Yo me empezaba a recuperar y quise darle una explicación sobre mi enfermedad de las trincheras, pero él no quería escucharme. Se rascó, bostezó y luego, con suave acento ucraniano, dijo muy despacio: «¡Sufres alucinaciones, hijo del demonio! Mañana cubrirás dos servicios, por haber ido a hurgar en una estufa ajena y ofender a la gente, y otros dos servicios más por no saber buscar en el lugar adecuado, pues la leche hervida y las schtchi que sobraron de la cena se las llevó la patrona al sótano al anochecer. ¡Ni siquiera tienes capacidad de observación militar!»

Kopytovski se echó a reír y se dio una palmada en la cadera desnuda.

– ¡Con qué buen criterio lo arregló todo el cabo primero! ¡Eso no es un cabo primero, sino un tribunal supremo!

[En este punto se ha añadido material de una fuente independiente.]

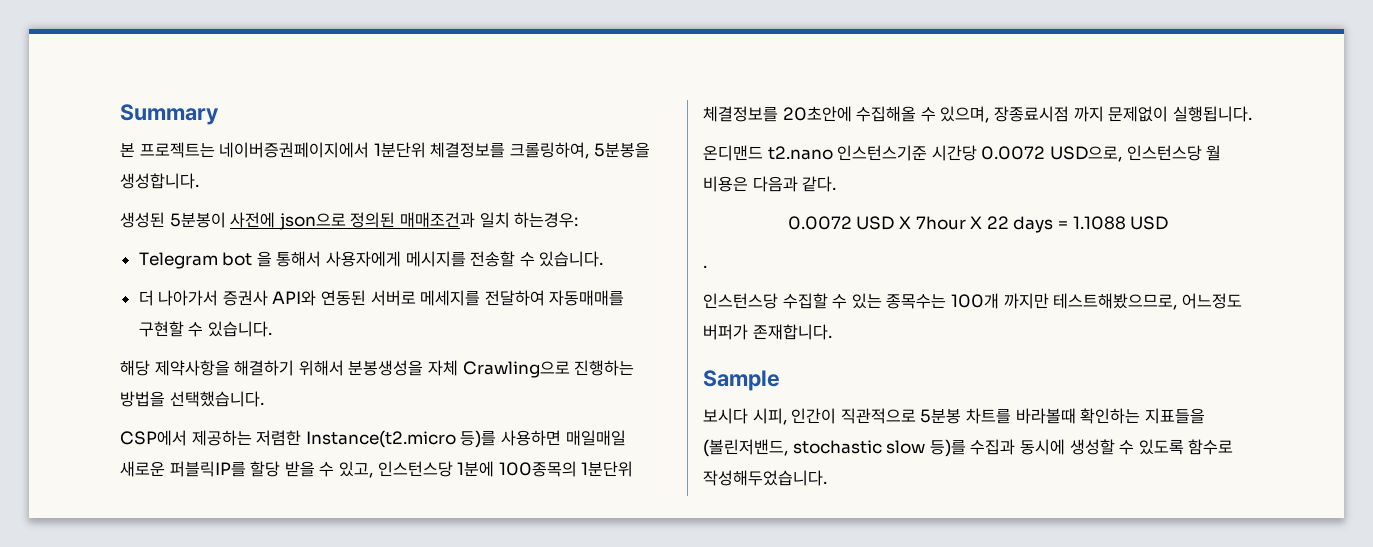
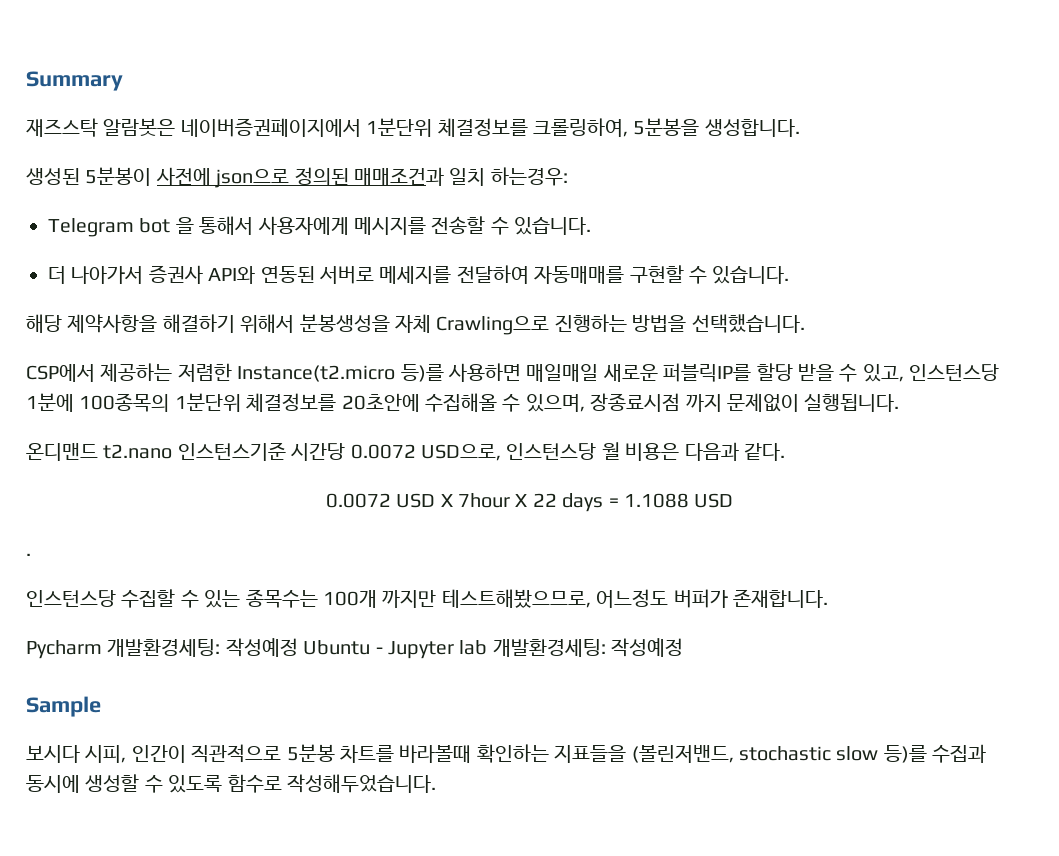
[120,142,215,158] 본 프로젝트는 -> [26,118,176,137] 재즈스탁 알람봇은
(832, 332) none -> [26,638,684,659] // Pycharm 개발환경세팅: 작성예정 Ubuntu - Jupyter lab 개발환경세팅: 작성예정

Nekrasov le miró con cara de pocos amigos y con mucha parsimonia, como si estuviese hablando de otra persona, continuó:

– ¡He ensayado todos los sistemas para conciliar el sueño durante las noches, pero es inútil! He pasado días enteros sin probar agua y sin llevarme a la boca comida caliente. ¡Y nada! Antes del alba pego un salto como impulsado por la voz de «firmes» y empiezo a vagabundear… Incluso esta misma noche me he despertado antes del amanecer; llovía y yo tenía los pies mojados. Todavía soñando, la maldita enfermedad de las trincheras me ha hecho pensar: «La chabola se ha inundado, tendré que sacar el agua que ha entrado durante la noche.» Me levanto y palpo un árbol con las manos. No me daba cuenta de que Maiboroda y yo nos habíamos echado a dormir bajo un álamo. Seguí tanteando el árbol creyendo que era una pared;

busco las escalerillas, porque quiero subir. Mientras estaba rodeando el tronco del álamo le pisé sin querer la cabeza a Maiboroda… ¡Vaya jaleo armó! Se levanta de un salto, tira el capote, traga saliva y se pone a blasfemar y a soltar palabrotas. «¡Estúpido -me dijo -, eres un psicópata, que si esto y lo otro, que si te has vuelto loco de repente y por las noches trepas a los árboles como los monos! ¡Por lo menos no molestes a los demás y no andes por encima de sus cabezas; de lo contrario cogeré el fusil y os agujearé a ti y al árbol! ¡Te pudrirás como una manzana llena de gusanos!»